Whether it was spontaneous or an act of divine inspiration, no one is certain. What we do know is this: At the party that night, Kool Herc unveiled a technique he called “the merry-go-round,” and when Kool Herc’s new sound hit the floor, the world around him changed.

What was Kool Herc playing at the Back to School Jam? Likely James Brown. “It wasn’t a Kool Herc party without James Brown,” says one regular at the siblings’ parties, in a video in LSA Professor Stephen Ward’s online archive of hip hop history. “Clap your hands, stomp your feet,” the witness to the dawn of hip hop says in the video, smiling.

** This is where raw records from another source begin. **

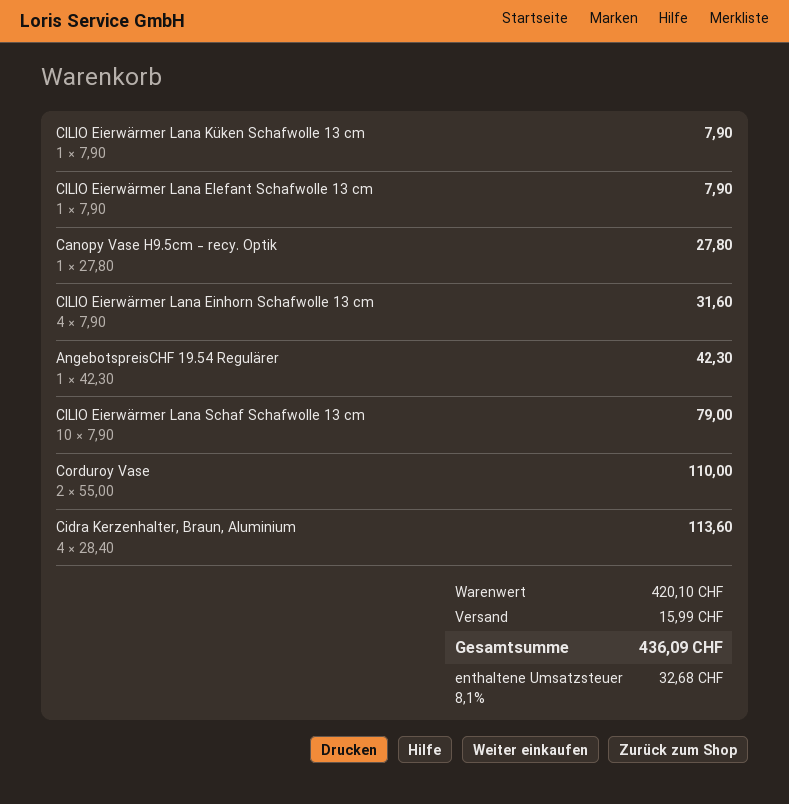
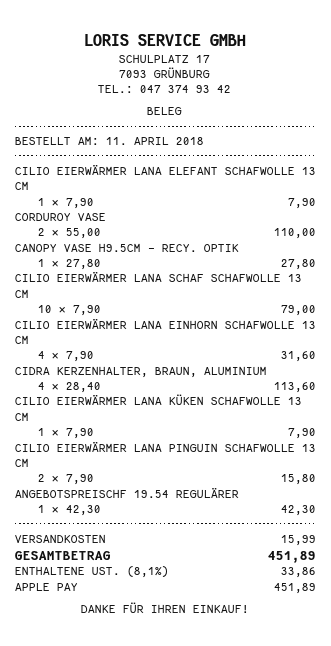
CILIO EIERWÄRMER LANA PINGUIN SCHAFWOLLE 13 CM: none -> 2 x 7.90 = 15.80
tax: 8.1% = 32.68 -> 8.1% = 33.86
total: 436.09 -> 451.89

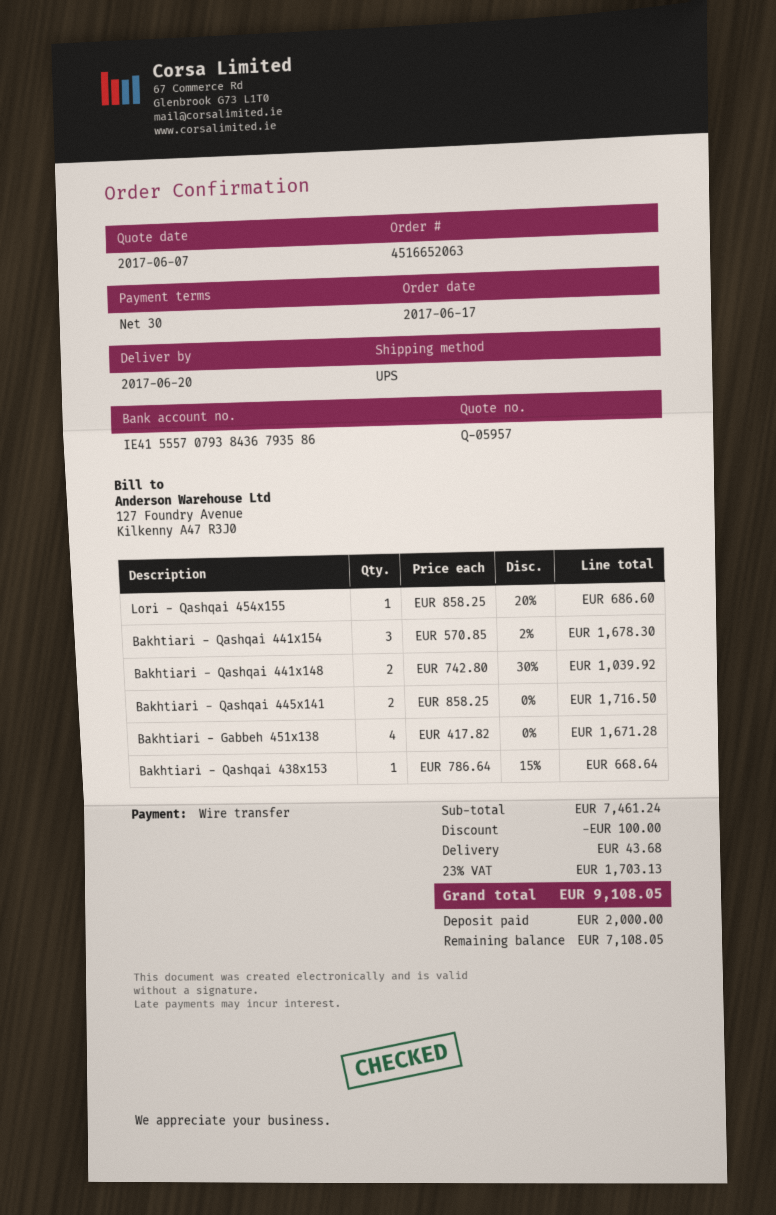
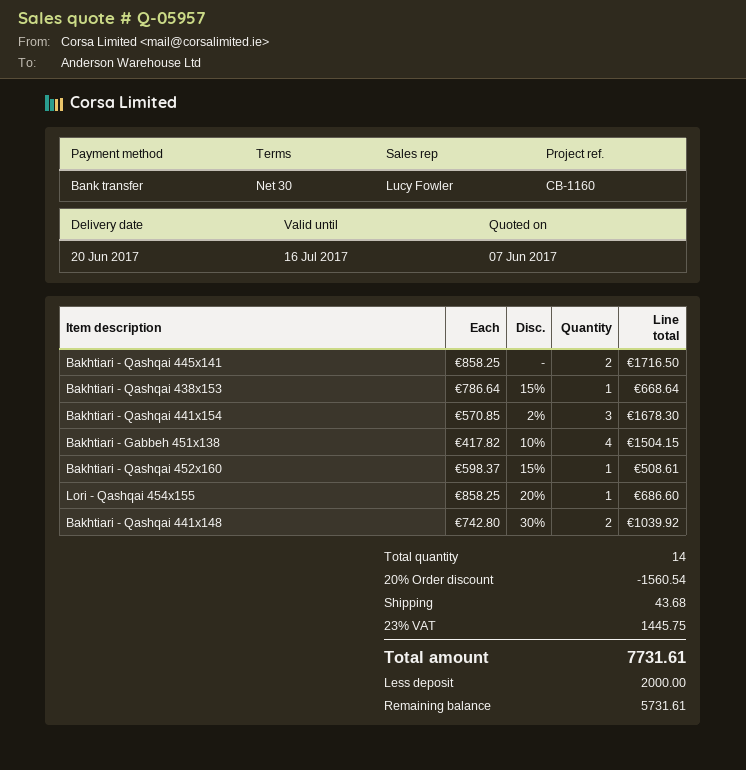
Bakhtiari - Gabbeh 451x138: 4 x 417.82 = 1671.28 -> 4 x 417.82 - 10% = 1504.15
Bakhtiari - Qashqai 452x160: none -> 1 x 598.37 - 15% = 508.61
discount: 100.00 -> 1560.54
tax: 23% = 1703.13 -> 23% = 1445.75
total: 9108.05 -> 7731.61
balance: 7108.05 -> 5731.61

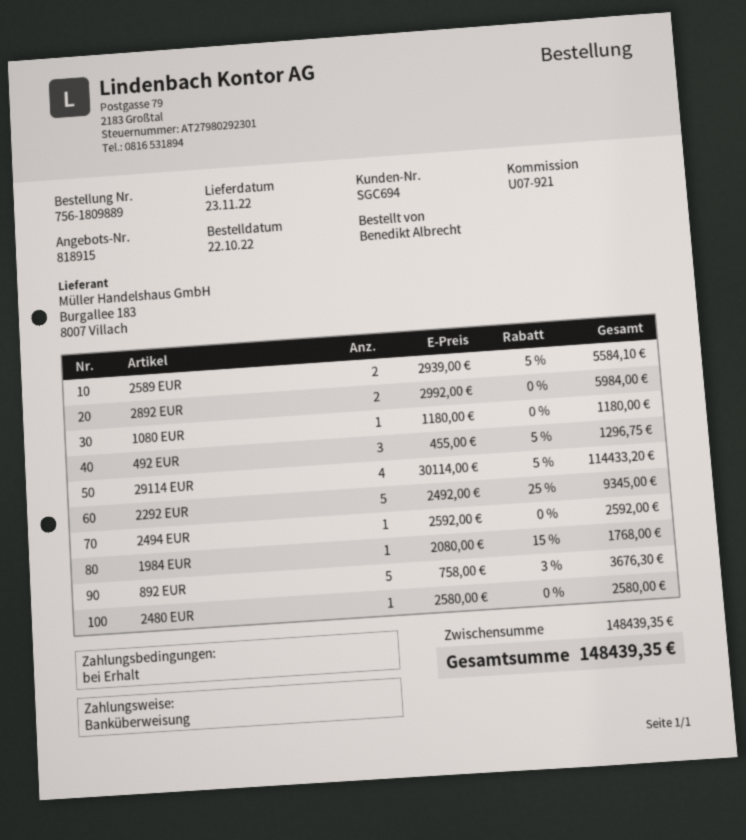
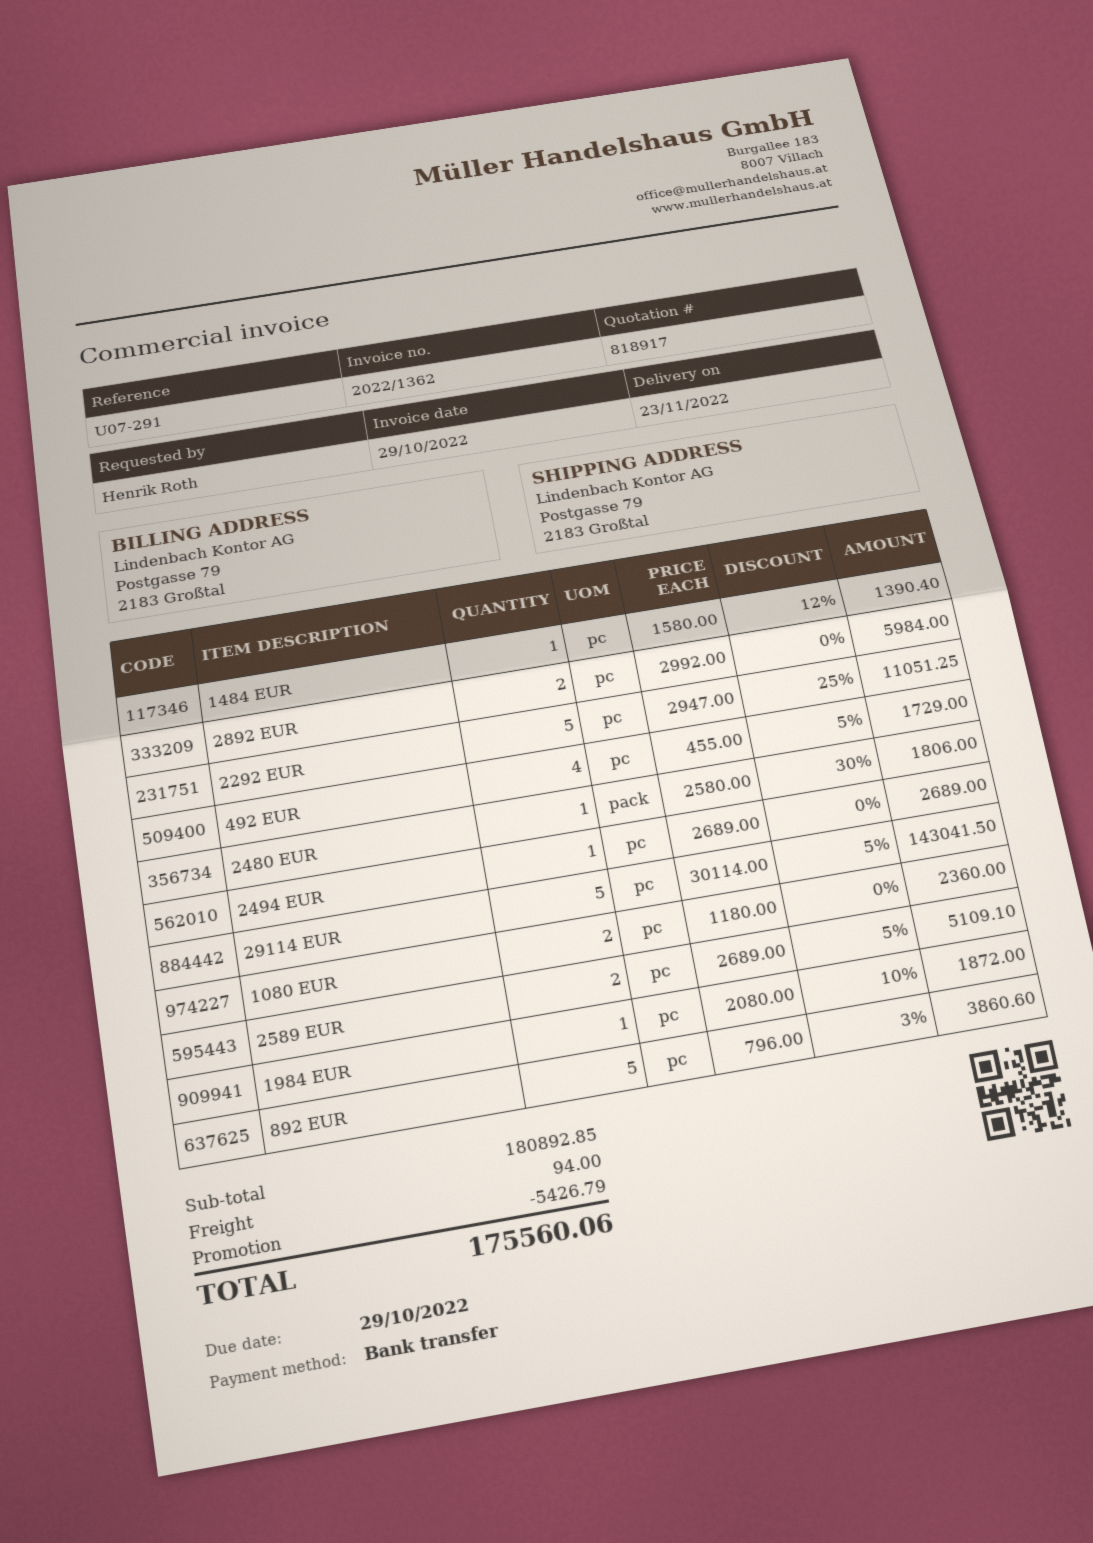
quote number: 818915 -> 818917
reference: U07-921 -> U07-291
ordered by: Benedikt Albrecht -> Henrik Roth
2589 EUR: 2 x 2939.00 - 5% = 5584.10 -> 2 x 2689.00 - 5% = 5109.10
1080 EUR: 1 x 1180.00 = 1180.00 -> 2 x 1180.00 = 2360.00
492 EUR: 3 x 455.00 - 5% = 1296.75 -> 4 x 455.00 - 5% = 1729.00
29114 EUR: 4 x 30114.00 - 5% = 114433.20 -> 5 x 30114.00 - 5% = 143041.50
2292 EUR: 5 x 2492.00 - 25% = 9345.00 -> 5 x 2947.00 - 25% = 11051.25
2494 EUR: 1 x 2592.00 = 2592.00 -> 1 x 2689.00 = 2689.00
1984 EUR: 1 x 2080.00 - 15% = 1768.00 -> 1 x 2080.00 - 10% = 1872.00
892 EUR: 5 x 758.00 - 3% = 3676.30 -> 5 x 796.00 - 3% = 3860.60
2480 EUR: 1 x 2580.00 = 2580.00 -> 1 x 2580.00 - 30% = 1806.00
1484 EUR: none -> 1 x 1580.00 - 12% = 1390.40
subtotal: 148439.35 -> 180892.85
discount: none -> 5426.79
shipping: none -> 94.00
total: 148439.35 -> 175560.06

OK, back to the party. So Kool Herc put two turntables beside each other, and he played the break on one turntable, then played it again on the other turntable, using a mixer and his hands to loop the most danceable part of the song, seemingly stopping time, and sending those teenagers into ecstatic movement. Clap your hands, stomp your feet. Clap your hands, stomp your feet. Hip hop was born. Or so the story goes.

“My view is that the 50th anniversary of hip hop is a happy fiction,” Ward says, with a puckish grin. Ward—Arthur F. Thurnau Professor and an associate professor of Afroamerican and African studies and in the Residential College—explains that the birth of hip hop probably didn’t happen at that party, or on that very day. It’s likely, innovative as DJ Kool Herc was, that many hip hop artists were emerging at that time, influencing and inspiring each other.

“I’m not saying it’s so much a fiction as it is an amplification of revision. It’s accurate to say hip hop began at this period, but I think it’s just that this party flier happened to survive.”

A copy of the flier invitation to Cindy Campbell’s Back to School Jam, faded now, is part of Ward’s syllabus for his hip hop course. Though hip hop likely didn’t spring fully formed from Kool Herc’s merry-go-rounding hands that night, à la Athena born of Zeus’s forehead, the gesture toward the apocryphal tale conjures some of the magic of hip hop, and the reverence Ward has for it. The relic is part of the story of hip hop that’s bigger than one night.

Do You Still Love H.E.R.?

In the LSA Course Guide, Ward’s class is called “The History and Evolution of Hip Hop.” But everyone (this class fills up fast, and boasts 200 students and four graduate student instructors each term) refers to the class by its guiding question: When did you fall in love with hip hop?

In pursuit of that question, Ward guides students through the history, cultural moments, and political and social movements of the last 50 years—all of which affected and became the subject matter for hip hop artists. The question itself comes from a film Ward teaches as part of the class, 2002’s Brown Sugar, a hip hop classic that—like the story of hip hop itself—is a love story.

“That is the question we are going to ask, not just of ourselves, but of the country, and of the world: When did they fall in love with hip hop, and when did it become the global sensation that it is today?” Ward says.